Ve bu mahlukatın komedik evrim tezine inanmış gibi yaparsak bir üst en modifiye olanı kaplumbağa diye varsayılabiliyormuş.
Yere yakın ağır hazmettire hazmettire yürüyüşü ve gizleneceği karanlık kovuk aramaya da ihtiyaç duymayacak kadar modifiye bir sürüngen kendi üzerinde kendisi taşıyor kovuğunu. Aynı zamanda ayakları var ve yürüyor sürüngenliğini de gizlimeye Mahkumdur.
Bu sürüngen mahluka benzer siyaset profilini benimseyen siyaset sürüngenleri de söz konusu olabiliyor.
Uzatmayalım, bunlar şirin şeyler.
Kertenkele siyaseti var bide fakat şirin olanları daha çok yeğleyelim örneğin bukalemun hayvanı. Ortadan çekilip her sürüngen gibi karanlık bir alanda saklanır, mevsimi gelince ortaya çıkar. Hele de ilk baharda aynı siyasetin ısınmaya başladığı zamanları kollayan benzeşikleri gibi uluorta yollarda bile gözükmeye yürümeye başlarlar. Renkten renge girer ve havalar ısındığında karanlıkta sinsice beklediği günlerde yapamadığı kadar çok yemeye çalışır. Her renge girip her önüne gelene mavi boncuk dağıtarak seçmenin başını döndürmekle oy toplayıcılığı yapan gibi renkten renge girerek besin zincirindekileri uzun dilleriyle yiyip tüketen bu sürüngen hayvan da sevilesi bi şey.

Yılan ise sürüngenler arasında daha da sürüngen bir mahluk. Fakat bukalemun hayvanına benzerliği tartışılmaz. Yılan da mevsimi gelince beslendiği fare vs. hayvanların açtığı deliklerde saklanır. Mevsimi gelince şayet saklandığı deliğin sahibi tarafından yenilmemişse dışarı çıkar. Öyle bir çıkar ki siyaset ısınınca sokaklarda gezen siyasetçi gibidir ısınmaya başlayan mevsimde sıcak olmasından dolayı yol kenarlarında hatta ortasında ısınan zeminden nemalanmak yaratılışından kaynaklıdır. Bu sebeple yollarda yılan görme olayları bu mevsimde olur.

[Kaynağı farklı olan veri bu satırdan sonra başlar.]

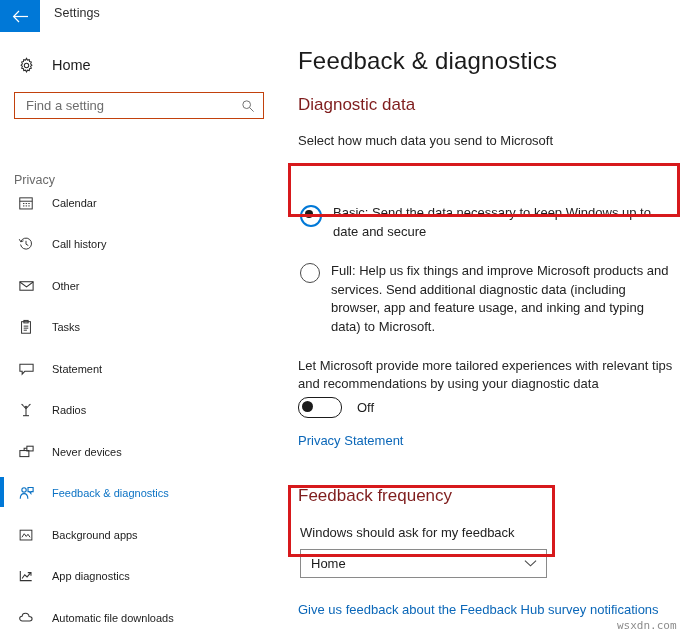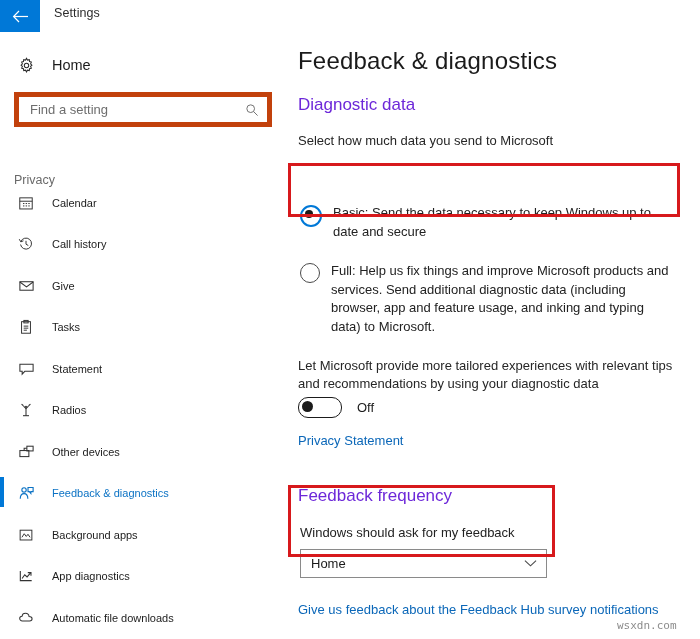"Find a setting" .search-box { border: 5px solid #c2410c -> 1px solid #c2410c }
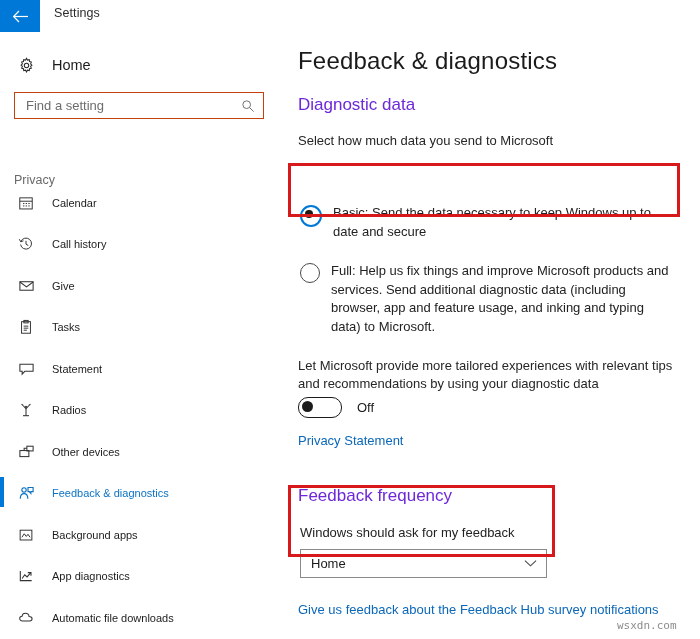"Diagnostic data" .section-title { color: #6d28d9 -> #7f1d1d }
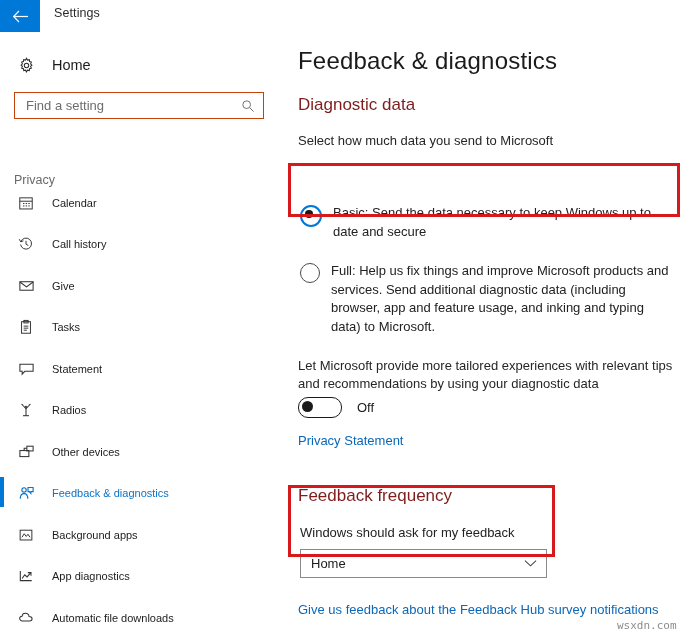"Give" span.nav-label { text: Give -> Other }
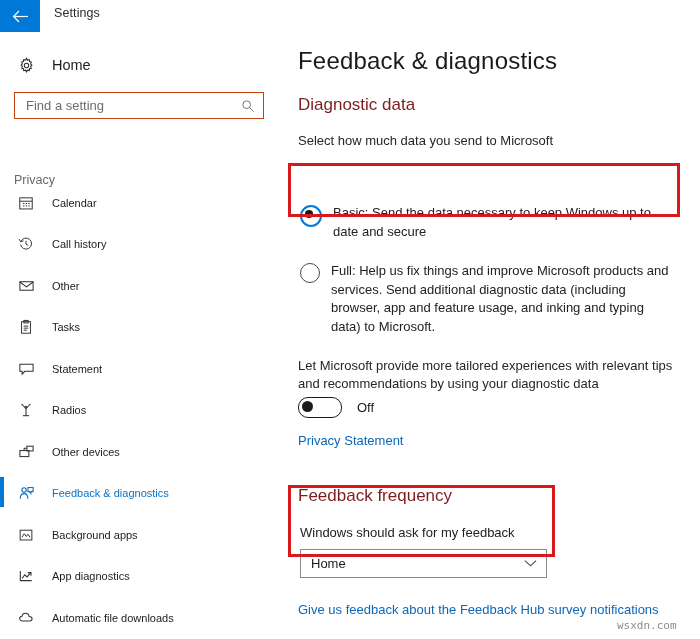"Other devices" span.nav-label { text: Other -> Never }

Yılan siyasetinde olduğu gibi. Daha da hava ısınınca tenhaya çekilir ilk işi çoğalmak olur ve bol bol beslenir. Etrafına destekçi toplayan siyasetin yaptığı gibi bir yer bulur ve beklemeye başlar. Yiyebileceği lokma fırsatı düştükçe semirir. Olur ya mevsim ters düşerse çatal dilini kullanarak çoğalmak için halen yakınında bulunan yavrularını yoklar ve gözü görmediği için de evlat demez hem cins demez akraba demez tek tek yutar etrafındakilerini. Onun tek bir gayesi vardır bir tek kendisinin var olmasıdır. Fikirdaşını satan harcayan siyaset modelindeki gibi davranan yılan hayvanı tekrar karanlık bir deliğe girme vakti geldiğinde ise yine barındığı yerin sahiplerinin ellerindedir.
Yılan mahlukunun da bazı insanlar tarafından korunan cinsleri elbetteki var örneğin karayılan. Fakat onunda fıtratı tüm diğer türleriyle aynı olduğu gerçeğini değiştirmiyor.
Yine de bazı insanlar tarafından şirin bulunmaya devam ediyor bizim kara.
Sürüngen siyasetçi modelleri ile sürünenler veya sürüne sürüne parçalayıp tuttukları arasında bir ilişki olmasa av ile avcı nasıl yakınlık kurupta biri diğerini yakalabilmesin?!